Ma réponse 👇🏻 pic.twitter.com/hE2kM75lzx
— Squeezie (@xSqueeZie) March 26, 2023
Pourtant, l'agence créée par Squeezie, Bump, fait partie des 7 fondateurs de l'UMICC. De leur côté, de nombreux influenceurs ont pris avec dérision ce retrait et cette déclaration.
Tendance 📢
— Spotters 🔎 (@SpottersMedia) March 27, 2023
La tribune signée par 150 créateurs de contenu a fait BEAUCOUP parler ce week end...
Générant au passage quelques vannes bien senties 👇🧵 https://t.co/y7LZKXEVw7
Mais derrière ces influenceurs peu scrupuleux se pose aussi la question de la monétisation et des revenus pour de très nombreuses personnes travaillant sur Internet. Loin de l'époque des Youtubeurs faisant tout seuls chez eux, beaucoup travaillent désormais avec des équipes entières afin de produire leur contenu. Alors que la monétisation offerte par les plateformes en fonction des vues s'est effondrée au fil des années, les créateurs de contenu ont besoin de revenus pour continuer de produire des vidéos toujours plus travaillés. C'est pourquoi les contenus sponsorisés (ou opé spés) se sont multipliés.

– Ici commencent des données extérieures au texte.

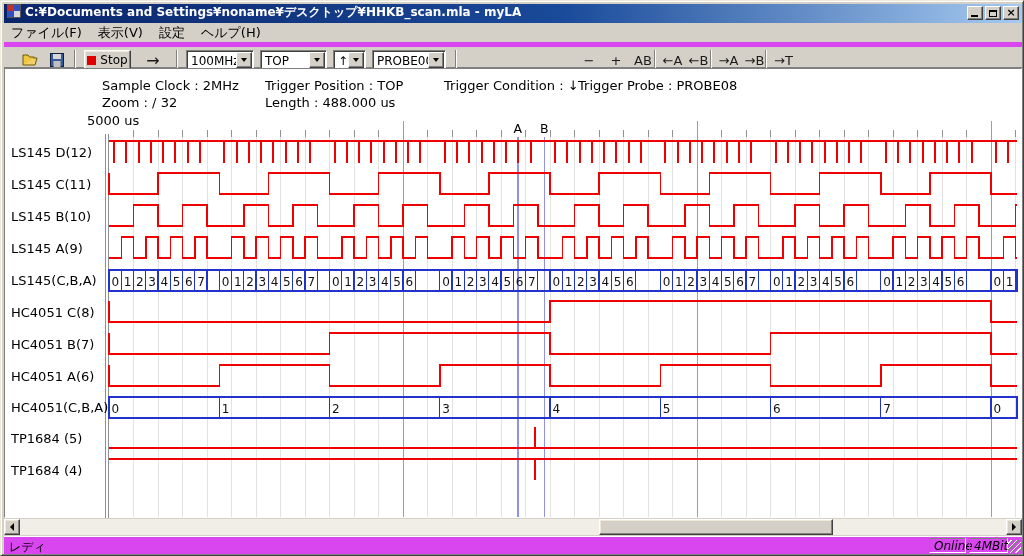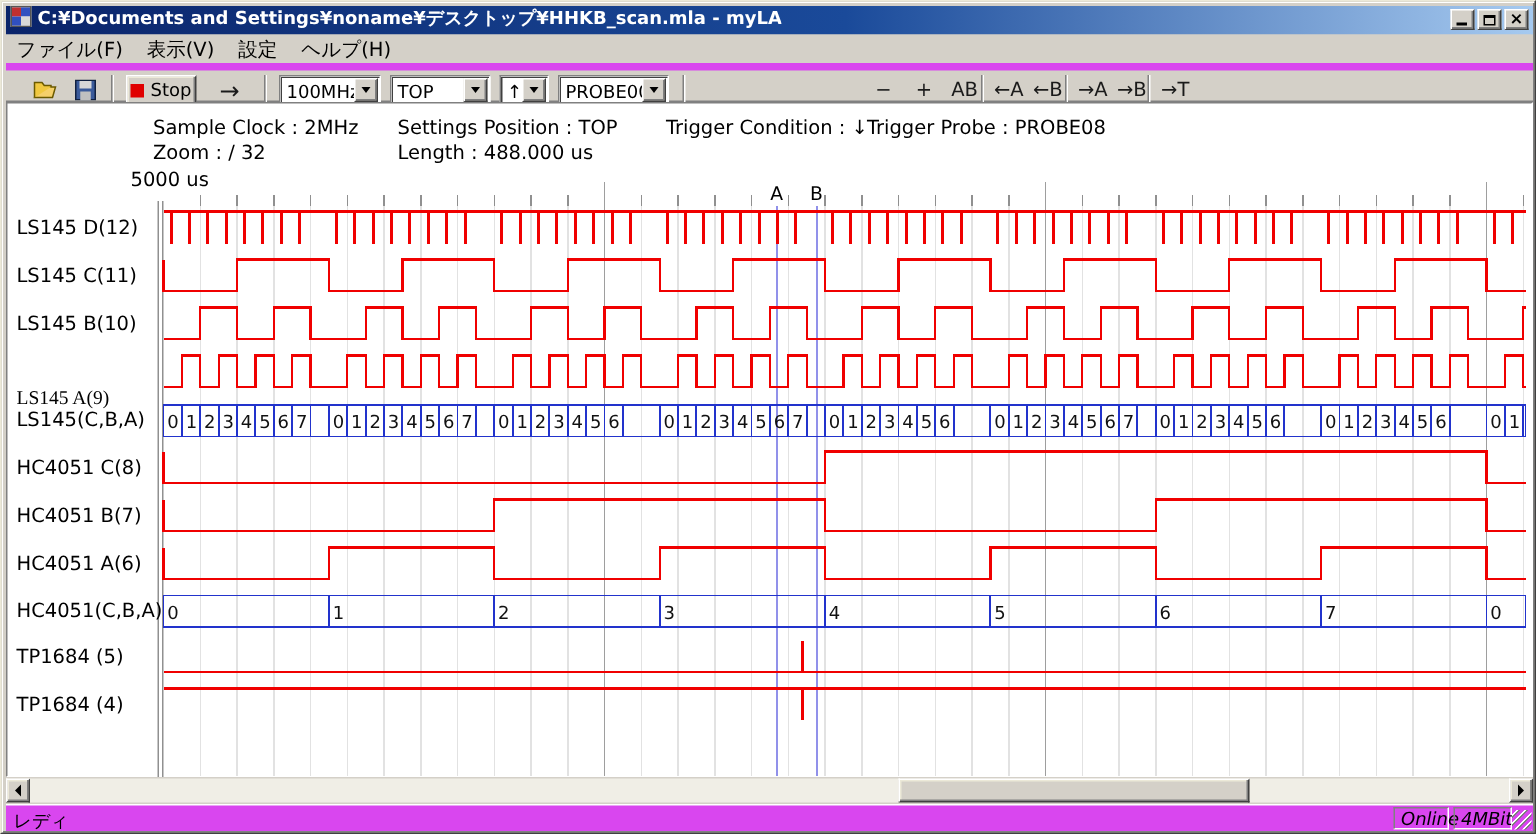"Settings Position : TOP" div.info-text { text: Settings -> Trigger }
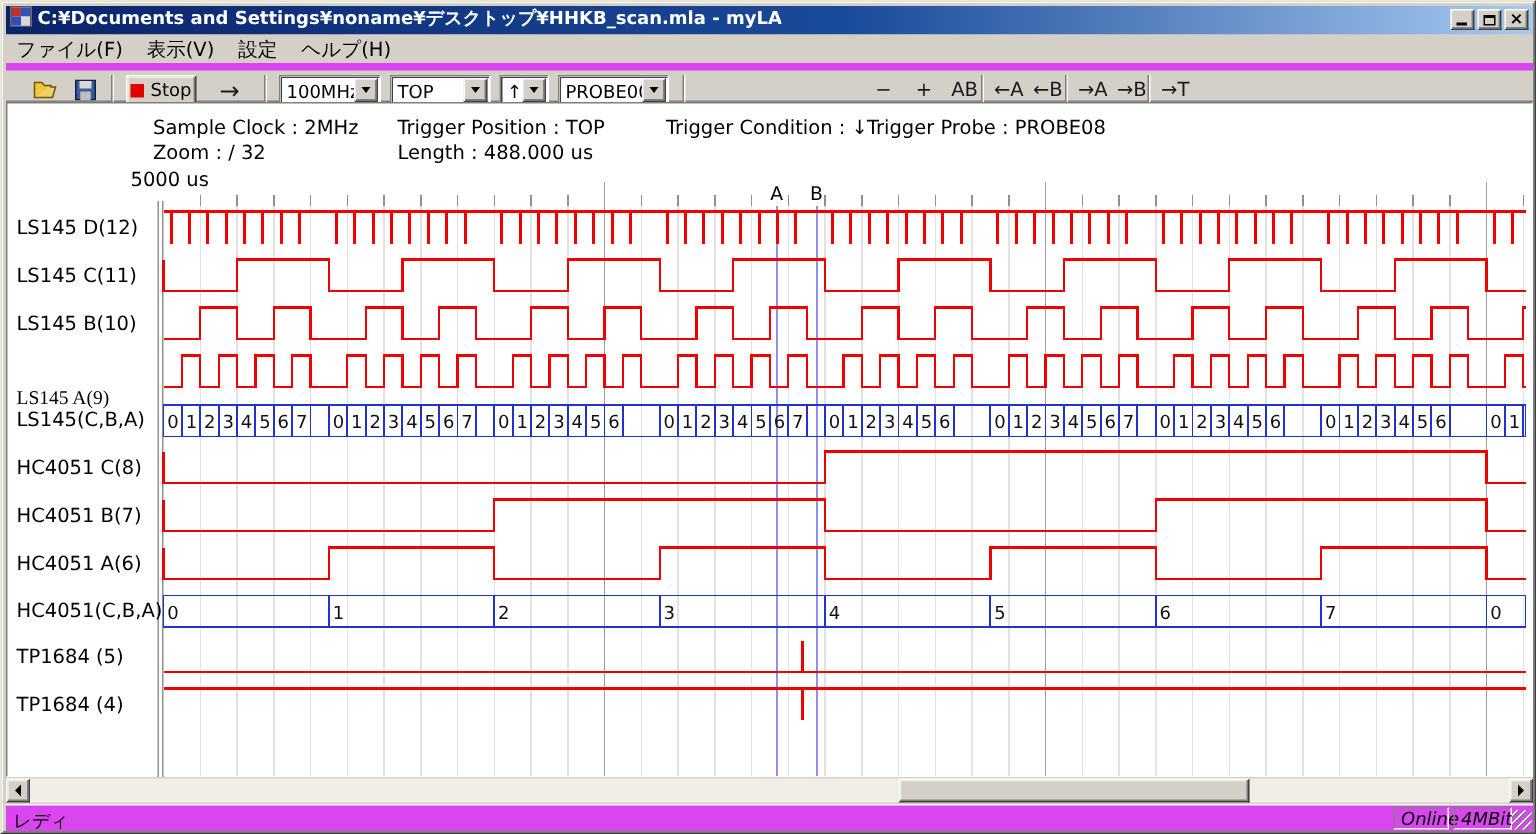"LS145 A(9)" div.ch-label { font-family: Liberation Serif, serif -> none; top: 256px -> 240px }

Ce combat renvoie à la lutte menée dernièrement par le rappeur Booba contre les « influvoleurs », ces influenceurs aux pratiques peu scrupuleuses. Souvent issus de la télé-réalité, certains sont réputés pour être peu regardants vis-à-vis des produits dont ils font la promotion auprès de leur audience. Beaucoup d'entre eux sont représentés par Magali Berdah, que Booba accuse d'encourager ces pratiques. C'est d'ailleurs à l'initiative de Magali Berdah qu'a été créée l'UMICC (source).